_Problem to solve_
Which lines in the records below contain the word "직원로그인"? Copy each one.

--- Working data Enclosed Below ---

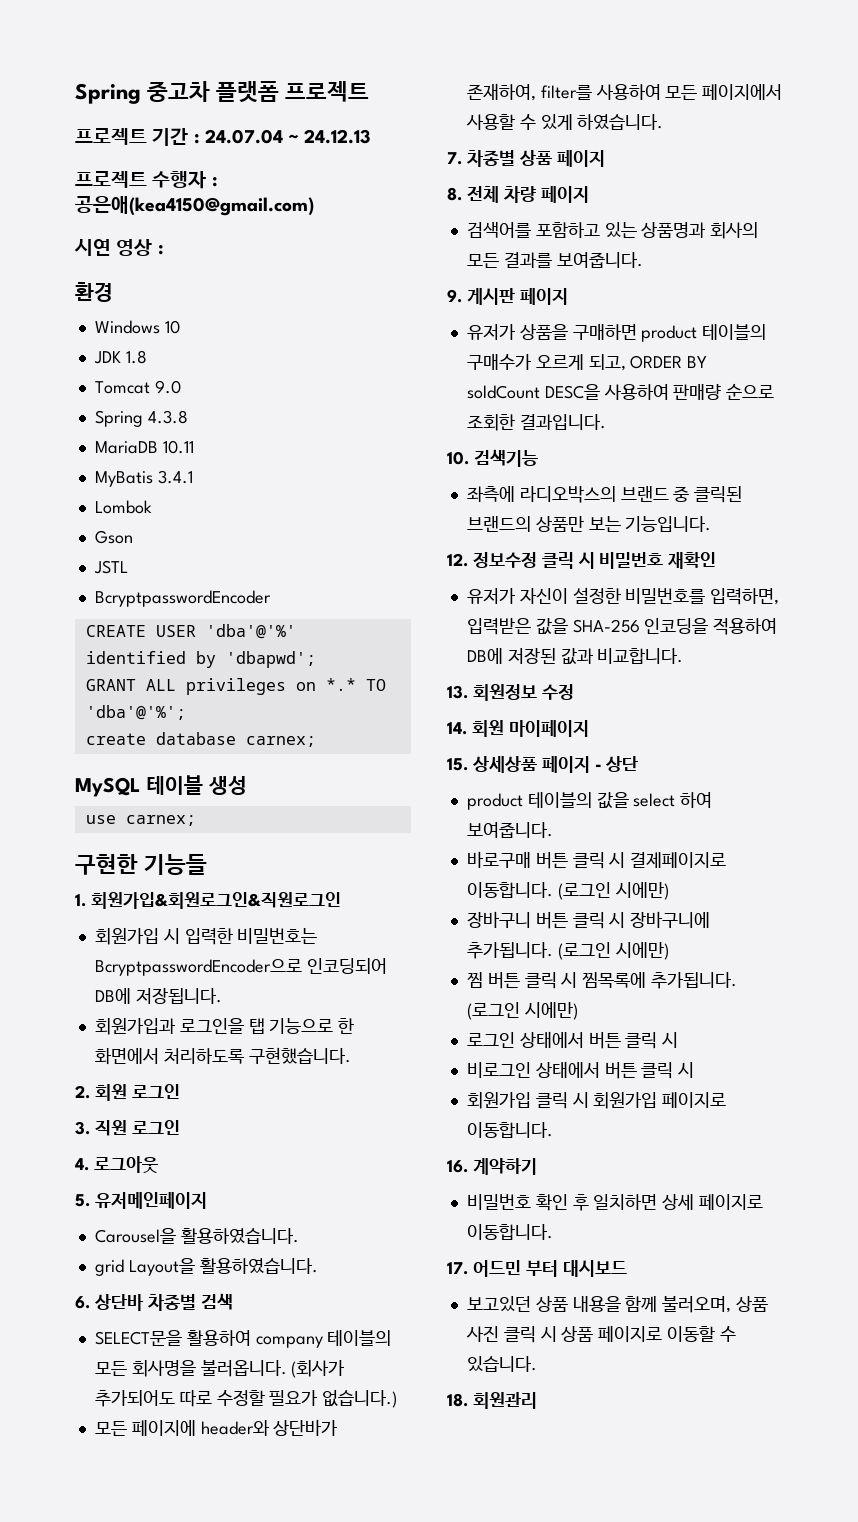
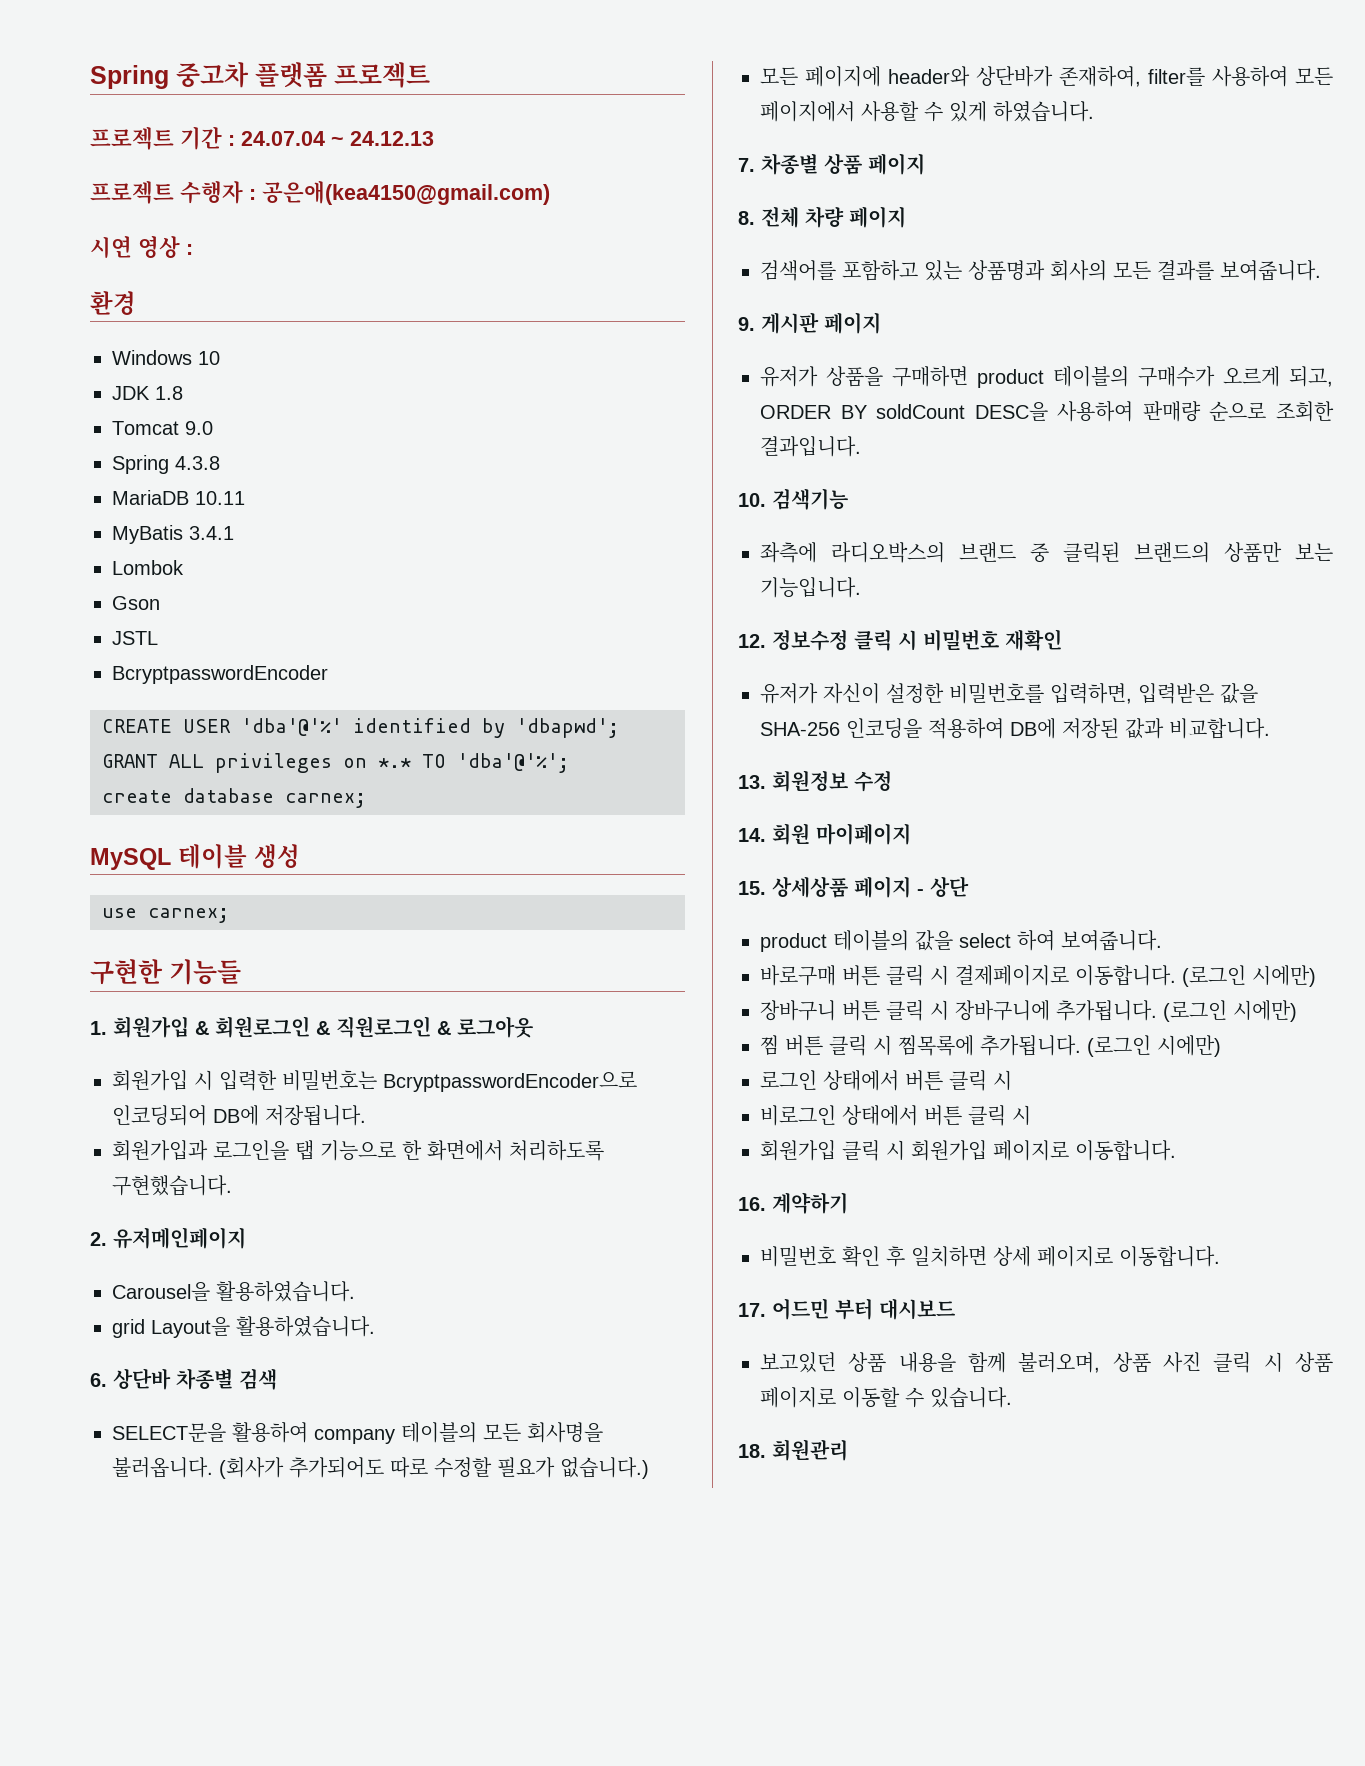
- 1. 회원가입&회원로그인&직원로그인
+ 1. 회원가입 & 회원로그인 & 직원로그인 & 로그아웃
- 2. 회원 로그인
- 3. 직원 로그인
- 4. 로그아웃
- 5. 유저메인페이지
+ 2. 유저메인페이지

--- End of Enclosed Working data ---
--- Working data Enclosed Below ---

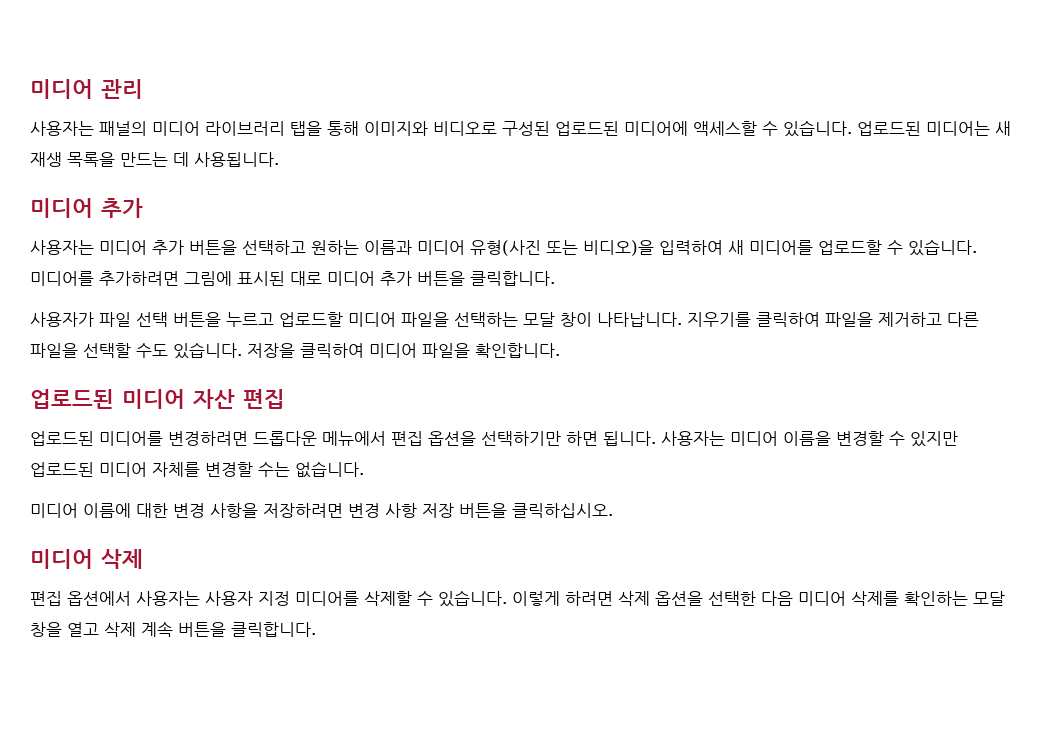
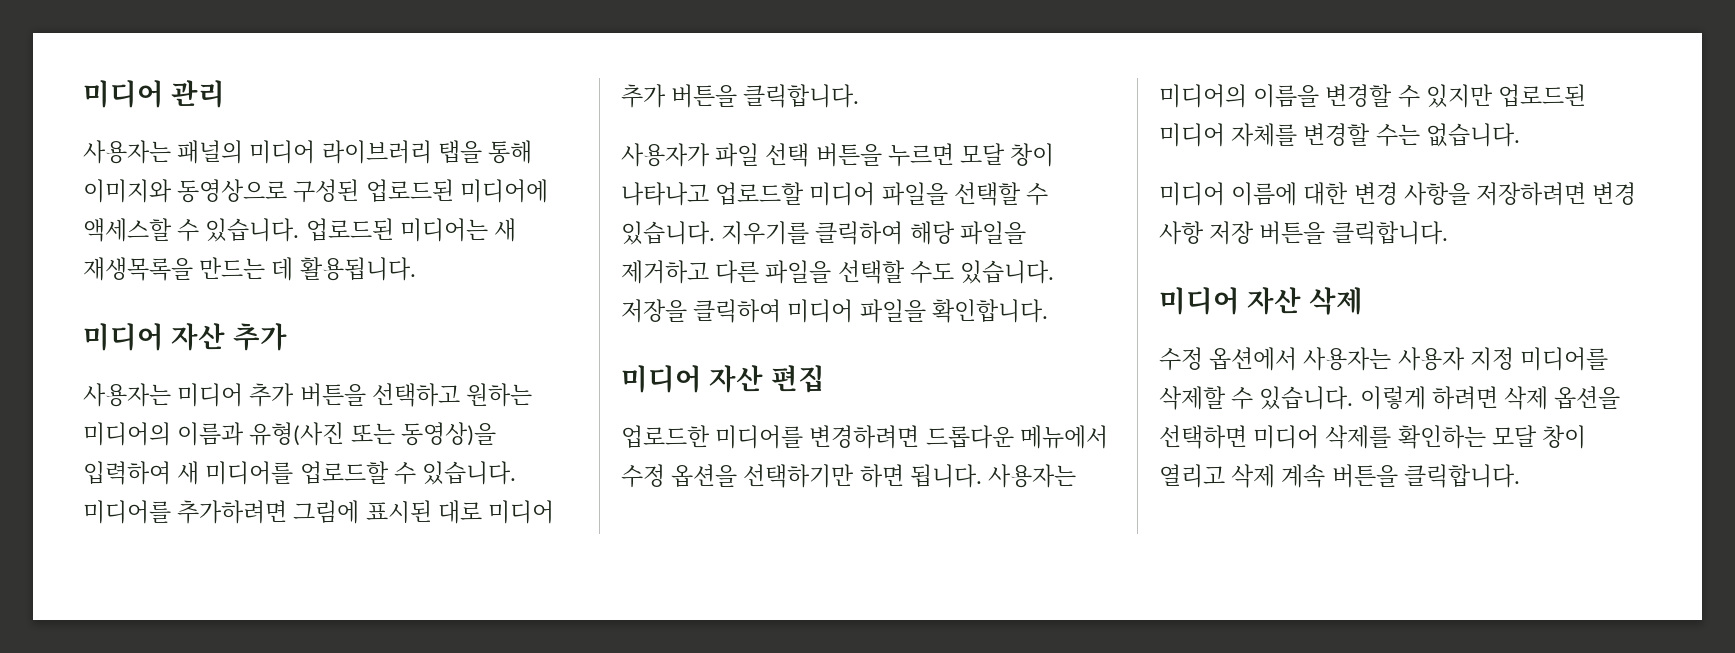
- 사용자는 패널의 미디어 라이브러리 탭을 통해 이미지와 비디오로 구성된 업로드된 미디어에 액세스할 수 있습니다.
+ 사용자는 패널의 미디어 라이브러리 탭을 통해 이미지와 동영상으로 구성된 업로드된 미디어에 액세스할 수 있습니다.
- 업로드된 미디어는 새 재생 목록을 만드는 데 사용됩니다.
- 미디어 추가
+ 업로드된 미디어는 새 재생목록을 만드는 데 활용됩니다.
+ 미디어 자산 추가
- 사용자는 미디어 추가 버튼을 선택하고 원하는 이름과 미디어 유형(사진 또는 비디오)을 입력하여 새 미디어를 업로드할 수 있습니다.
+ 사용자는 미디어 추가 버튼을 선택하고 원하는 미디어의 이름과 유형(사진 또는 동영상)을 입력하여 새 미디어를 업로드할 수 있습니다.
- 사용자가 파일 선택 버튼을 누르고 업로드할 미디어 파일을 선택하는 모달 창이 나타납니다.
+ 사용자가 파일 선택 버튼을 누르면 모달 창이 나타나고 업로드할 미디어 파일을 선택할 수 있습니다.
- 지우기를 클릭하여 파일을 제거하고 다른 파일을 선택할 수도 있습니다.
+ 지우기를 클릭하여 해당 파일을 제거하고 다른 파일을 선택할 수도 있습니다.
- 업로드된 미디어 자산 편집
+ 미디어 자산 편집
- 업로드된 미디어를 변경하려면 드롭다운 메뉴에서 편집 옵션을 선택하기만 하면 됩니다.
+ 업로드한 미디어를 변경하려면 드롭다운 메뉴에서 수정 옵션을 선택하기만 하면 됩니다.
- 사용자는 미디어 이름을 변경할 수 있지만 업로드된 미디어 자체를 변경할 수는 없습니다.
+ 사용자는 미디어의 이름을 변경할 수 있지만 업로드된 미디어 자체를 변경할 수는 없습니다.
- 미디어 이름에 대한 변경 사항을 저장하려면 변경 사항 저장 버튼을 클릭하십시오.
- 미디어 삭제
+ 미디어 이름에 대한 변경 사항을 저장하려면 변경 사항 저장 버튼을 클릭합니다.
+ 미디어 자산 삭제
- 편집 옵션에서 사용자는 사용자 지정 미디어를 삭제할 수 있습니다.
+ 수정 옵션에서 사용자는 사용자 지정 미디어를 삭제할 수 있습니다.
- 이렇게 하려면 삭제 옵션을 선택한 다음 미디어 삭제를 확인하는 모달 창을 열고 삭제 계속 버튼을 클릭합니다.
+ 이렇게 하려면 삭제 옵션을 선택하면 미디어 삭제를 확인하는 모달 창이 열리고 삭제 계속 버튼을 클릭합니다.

--- End of Enclosed Working data ---

_Your solution_
- 1. 회원가입&회원로그인&직원로그인
+ 1. 회원가입 & 회원로그인 & 직원로그인 & 로그아웃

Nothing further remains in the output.